Through co-attention computation, not only the human face, the most discriminative part of Person, but also other parts, such as legs and arms, are highlighted in $\textit{\textbf{F}}^{m\cap n}_{m}$ and $\textit{\textbf{F}}^{m\cap n}_{n}$ (see Fig. 2(b)). When we set the common class labels, i.e., Person, as the supervision signal, the classifier would realize that the semantics preserved in $\textit{\textbf{F}}^{m\cap n}_{m}$ and $\textit{\textbf{F}}^{m\cap n}_{n}$ are related and can be used to recognize Person. Therefore, the co-attention, computed across two related images, explicitly helps the classifier associate semantic labels and corresponding object regions and better understand the relations between different object parts. It essentially makes full use of the context across training data.

Intuitively, for the co-attention based common semantic classification, the labels $\textit{\textbf{l}}_{m\!}\cap \textit{\textbf{l}}_n$ shared between $\textit{\textbf{I}}_m$ and $\textit{\textbf{I}}_n$ are used to supervise learning:

$$\begin{aligned} \begin{aligned} \!\!\!\!\!\!\mathcal {L}^{mn}_{\text {co-att}\!}\big ((\textit{\textbf{I}}_m,\textit{\textbf{I}}_{n\!}), (\textit{\textbf{l}}_{m}, \textit{\textbf{l}}_{n\!})\big )\!=\,&\mathcal {L}_{\text {CE}}(\textit{\textbf{s}}^{m\cap n\!}_{m},\textit{\textbf{l}}_{m\!}\cap \textit{\textbf{l}}_n) \!+\! \mathcal {L}_{\text {CE}}(\textit{\textbf{s}}^{m\cap n}_{n},\textit{\textbf{l}}_{m\!}\cap \textit{\textbf{l}}_n),\\ \!=\,&\mathcal {L}_{\text {CE}}\big (\text {GAP}(\varphi (\textit{\textbf{F}}^{m\cap n}_{m})),\textit{\textbf{l}}_{m\!}\cap \textit{\textbf{l}}_{n\!}\big )\,+\\ {}&\mathcal {L}_{\text {CE}} \big (\text {GAP}(\varphi (\textit{\textbf{F}}^{m\cap n}_{n})),\textit{\textbf{l}}_{m\!}\cap \textit{\textbf{l}}_{n\!}\big ).\!\!\!\!\!\! \end{aligned} \end{aligned}$$

(5)

Contrastive Co-attention for Cross-Image Exclusive Semantics Mining.
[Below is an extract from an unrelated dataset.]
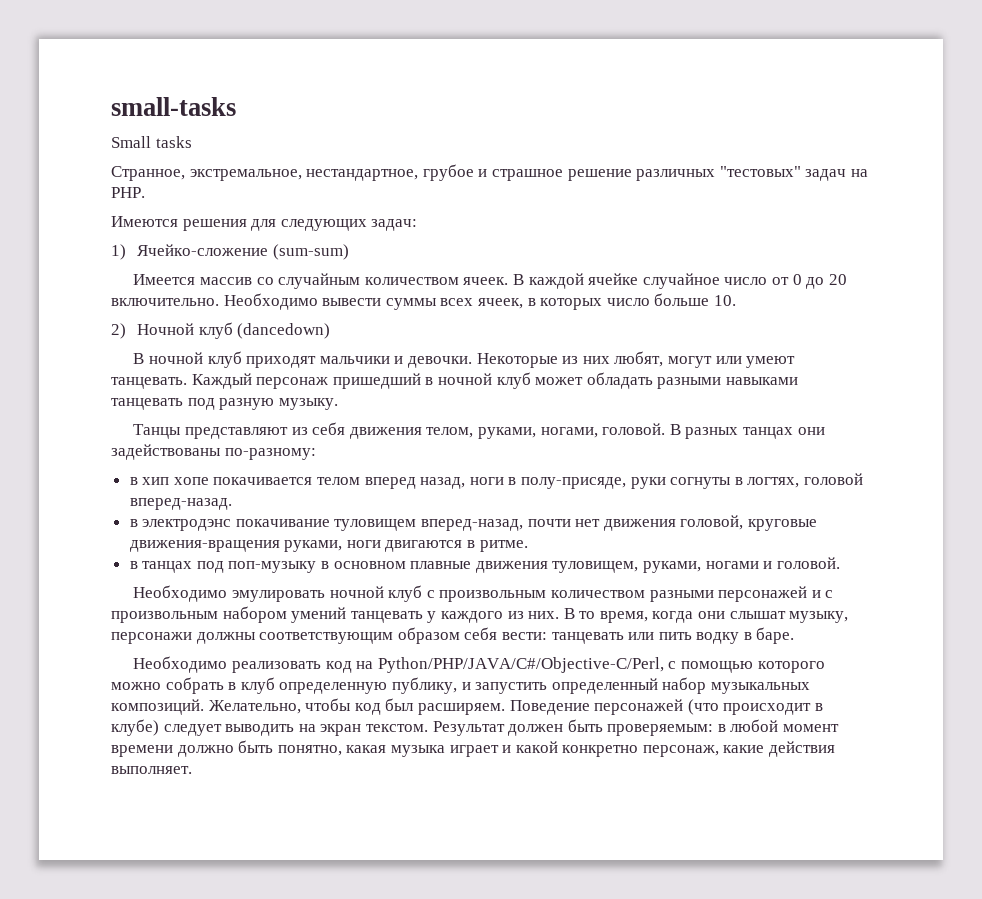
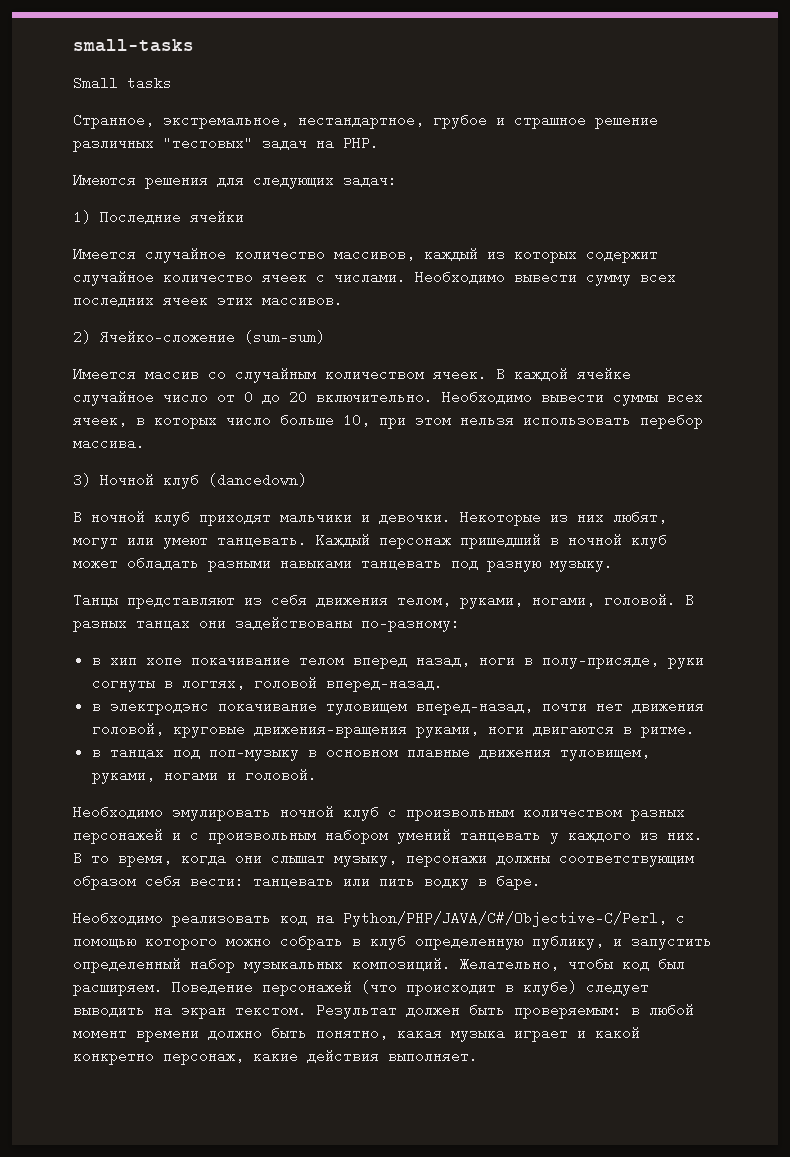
(126, 252) none -> [100,208,245,225] [73,245,658,263] [73,268,676,286] [73,291,343,308] [73,330,91,344] Последние ячейки // Имеется случайное количество массивов, каждый из которых содержит случайное количество ячеек с числами. Необходимо вывести сумму всех последних ячеек этих массивов. // 2)
[713,295,736,306] [111,323,126,339] 10. // 2) -> [343,411,703,429] [73,434,145,451] [73,473,91,487] 10, при этом нельзя использовать перебор массива. // 3)
[213,477,313,485] покачивается -> [190,651,290,668] покачивание
[649,590,714,602] разными -> [631,803,685,821] разных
Aside from the co-attention described above that explores cross-image common semantics, we propose a contrastive co-attention that mines semantic differences between paired images. The co-attention and contrastive co-attention complementarily help the classifier better understand the concept of the objects.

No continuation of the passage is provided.